Visitors will learn “intriguing facts about our five senses, our emotional brain, our thinking brain, our changing brain, and our future brain. The action starts with a multimedia presentation that offers a captivating introduction to the brain. Images are projected on a scrim surrounding a clear, 5-foot-tall sculpted model of the brain. Various parts of the model light up as they are described in the narrative, helping visitors better visualize brain structure and function.

In a section exemplifying how the brain changes with age, an interactive video lets visitors try pronouncing words from unfamiliar languages, a task that is more difficult for people whose brains weren’t exposed to these sounds in early childhood. Relaxing in the “Brain Lounge,” visitors will see how different parts of the brain are stimulated by various activities—like listening to music, sporting events, or foreign languages—by viewing colorful functional brain scans, or fMRIs, of people as varied as musicians, athletes, and U.N. translators.

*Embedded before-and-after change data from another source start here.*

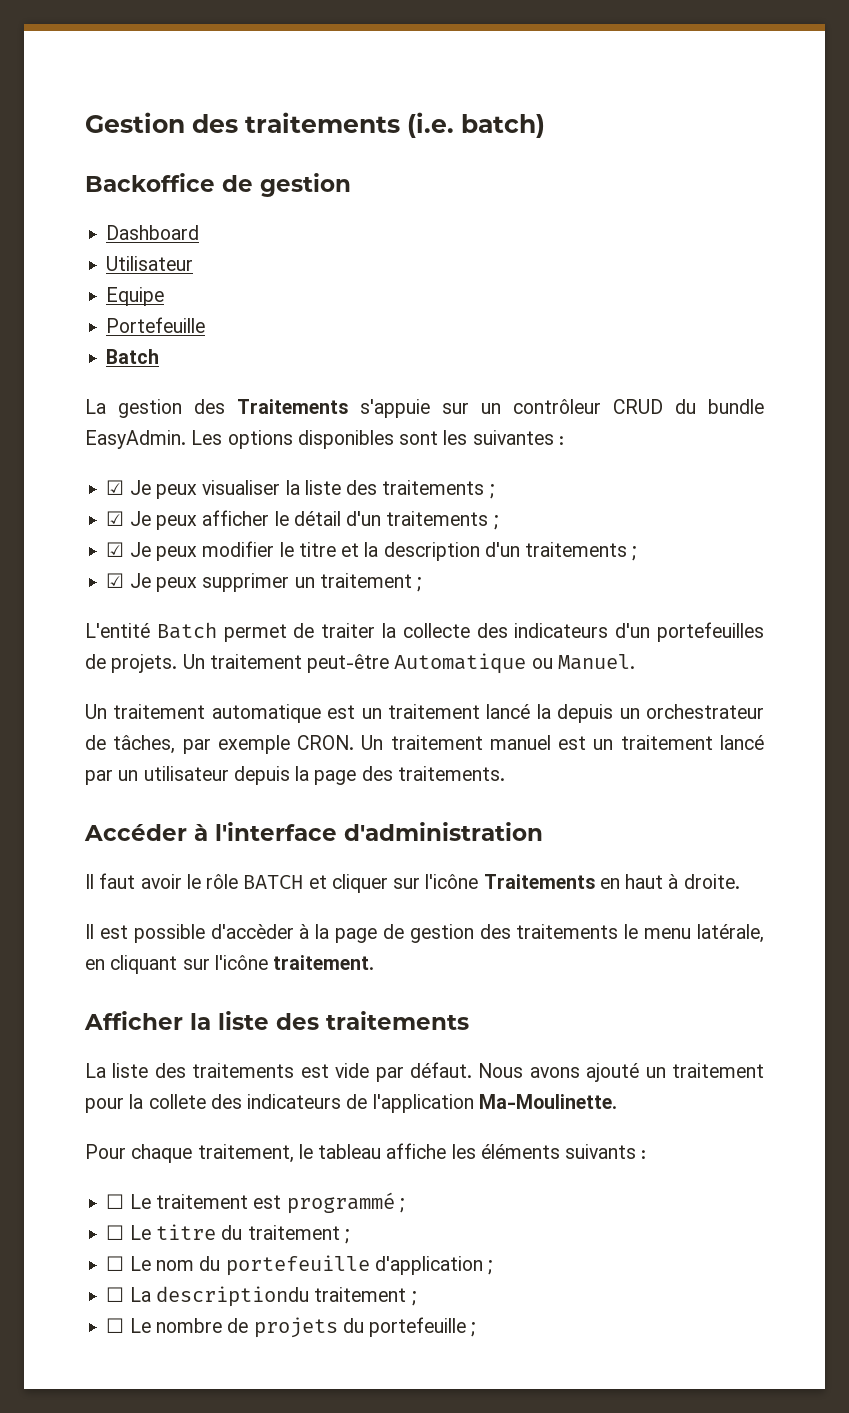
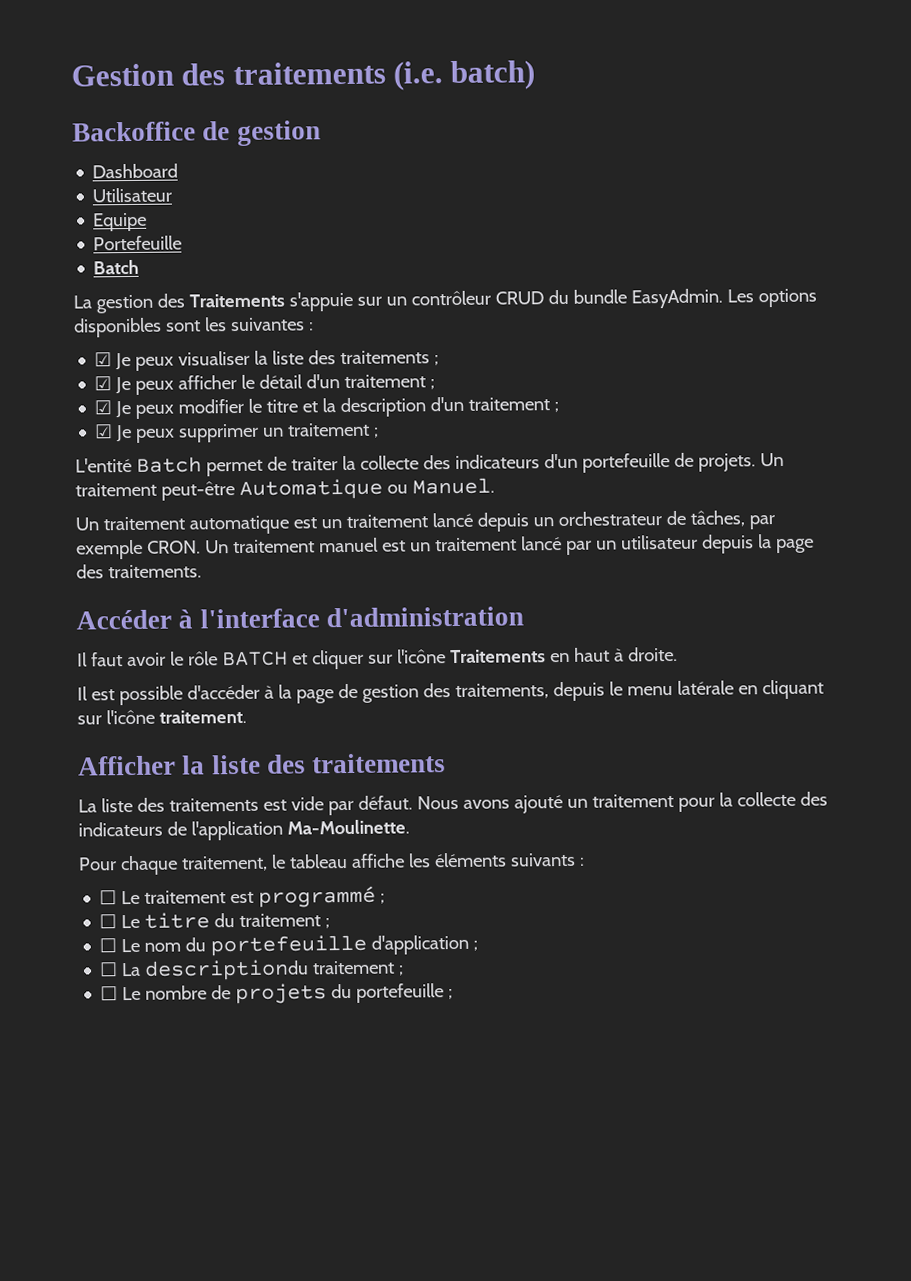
- ☑ Je peux afficher le détail d'un traitements ;
+ ☑ Je peux afficher le détail d'un traitement ;
- ☑ Je peux modifier le titre et la description d'un traitements ;
+ ☑ Je peux modifier le titre et la description d'un traitement ;
- L'entité Batch permet de traiter la collecte des indicateurs d'un portefeuilles de projets.
+ L'entité Batch permet de traiter la collecte des indicateurs d'un portefeuille de projets.
- Un traitement automatique est un traitement lancé la depuis un orchestrateur de tâches, par exemple CRON.
+ Un traitement automatique est un traitement lancé depuis un orchestrateur de tâches, par exemple CRON.
- Il est possible d'accèder à la page de gestion des traitements le menu latérale, en cliquant sur l'icône traitement.
+ Il est possible d'accéder à la page de gestion des traitements, depuis le menu latérale en cliquant sur l'icône traitement.
- Nous avons ajouté un traitement pour la collete des indicateurs de l'application Ma-Moulinette.
+ Nous avons ajouté un traitement pour la collecte des indicateurs de l'application Ma-Moulinette.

Additional highlights in the exhibition include an installation by artist Devorah Sperber that brings hundreds of spools of thread into focus as an image of a world-renowned painting, a dramatic metaphor for how the brain organizes the visual world; an interactive map representing the streets of London that explores how the brain stores long-term memories; and a 6-foot-tall sensory homunculus, a figure sculpted with enormous hands and lips to demonstrate the proportional amount of the brain devoted to the sense of touch in different parts of the body.”

The official announcement can be found in its entirety by clicking here.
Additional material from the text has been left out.